(Beginning of THE DATA)

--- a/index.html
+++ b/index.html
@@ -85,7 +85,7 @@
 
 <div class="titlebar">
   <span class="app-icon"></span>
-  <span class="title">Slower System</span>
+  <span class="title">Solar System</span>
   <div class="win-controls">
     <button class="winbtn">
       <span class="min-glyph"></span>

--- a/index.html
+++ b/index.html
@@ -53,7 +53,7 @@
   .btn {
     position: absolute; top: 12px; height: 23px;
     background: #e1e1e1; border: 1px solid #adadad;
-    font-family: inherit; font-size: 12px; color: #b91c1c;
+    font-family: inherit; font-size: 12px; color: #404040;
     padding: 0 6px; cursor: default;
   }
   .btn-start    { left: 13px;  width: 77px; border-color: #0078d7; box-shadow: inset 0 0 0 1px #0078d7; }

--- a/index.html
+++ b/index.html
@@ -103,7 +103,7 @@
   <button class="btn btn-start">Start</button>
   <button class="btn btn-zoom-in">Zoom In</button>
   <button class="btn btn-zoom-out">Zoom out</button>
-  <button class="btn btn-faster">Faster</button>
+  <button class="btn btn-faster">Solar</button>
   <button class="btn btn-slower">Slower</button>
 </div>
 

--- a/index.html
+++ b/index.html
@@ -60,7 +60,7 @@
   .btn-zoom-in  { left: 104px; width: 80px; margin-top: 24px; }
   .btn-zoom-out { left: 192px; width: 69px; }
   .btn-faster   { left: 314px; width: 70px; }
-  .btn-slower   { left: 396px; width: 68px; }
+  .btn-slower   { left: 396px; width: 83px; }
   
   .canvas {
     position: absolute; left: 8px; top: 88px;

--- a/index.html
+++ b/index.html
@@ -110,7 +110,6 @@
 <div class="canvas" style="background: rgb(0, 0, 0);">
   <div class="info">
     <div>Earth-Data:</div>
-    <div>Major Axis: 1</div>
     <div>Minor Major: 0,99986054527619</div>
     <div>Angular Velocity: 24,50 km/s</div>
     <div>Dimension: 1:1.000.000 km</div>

(End of THE DATA)
(Beginning of THE DATA)

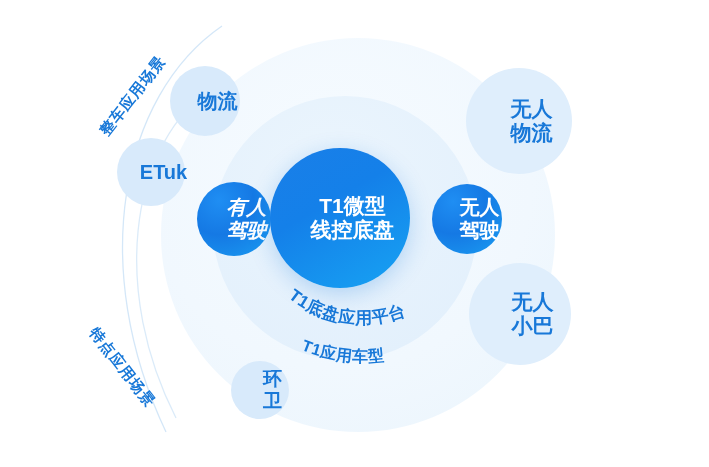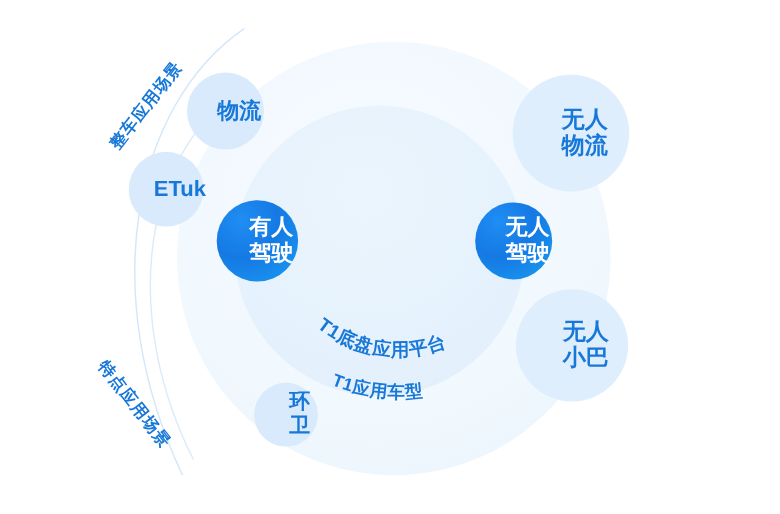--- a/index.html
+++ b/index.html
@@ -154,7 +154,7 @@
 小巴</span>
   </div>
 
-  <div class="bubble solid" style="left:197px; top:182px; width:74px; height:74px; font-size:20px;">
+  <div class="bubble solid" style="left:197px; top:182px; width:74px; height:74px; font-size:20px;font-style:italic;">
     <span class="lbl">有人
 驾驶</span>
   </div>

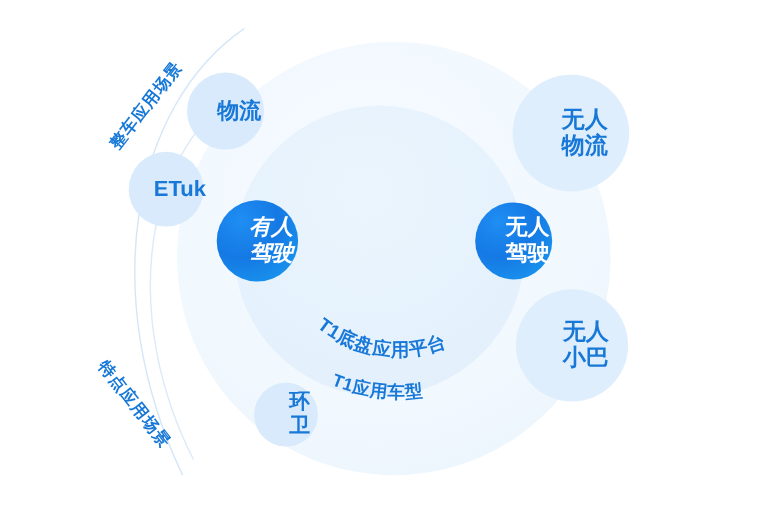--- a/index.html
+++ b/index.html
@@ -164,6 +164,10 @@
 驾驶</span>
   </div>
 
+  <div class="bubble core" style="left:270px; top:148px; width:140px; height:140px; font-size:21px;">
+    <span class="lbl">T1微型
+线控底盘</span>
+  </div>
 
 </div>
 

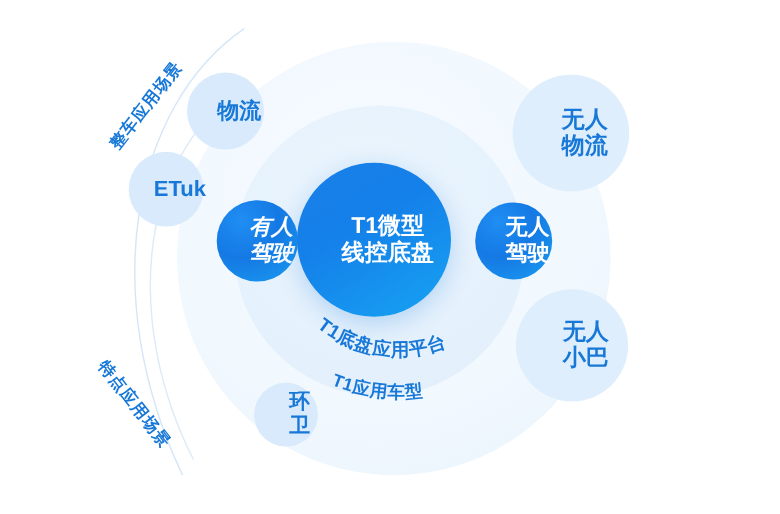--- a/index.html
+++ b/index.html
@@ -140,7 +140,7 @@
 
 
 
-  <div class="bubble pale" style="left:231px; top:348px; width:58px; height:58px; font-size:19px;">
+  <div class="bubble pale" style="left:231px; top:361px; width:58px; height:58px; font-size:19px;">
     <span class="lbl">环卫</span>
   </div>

(End of THE DATA)

> [THE PROBLEM]:
Copy out every line of the listing where the word "pale" occurs.

> [EXERCISE SOLUTION]:
-  <div class="bubble pale" style="left:231px; top:348px; width:58px; height:58px; font-size:19px;">
+  <div class="bubble pale" style="left:231px; top:361px; width:58px; height:58px; font-size:19px;">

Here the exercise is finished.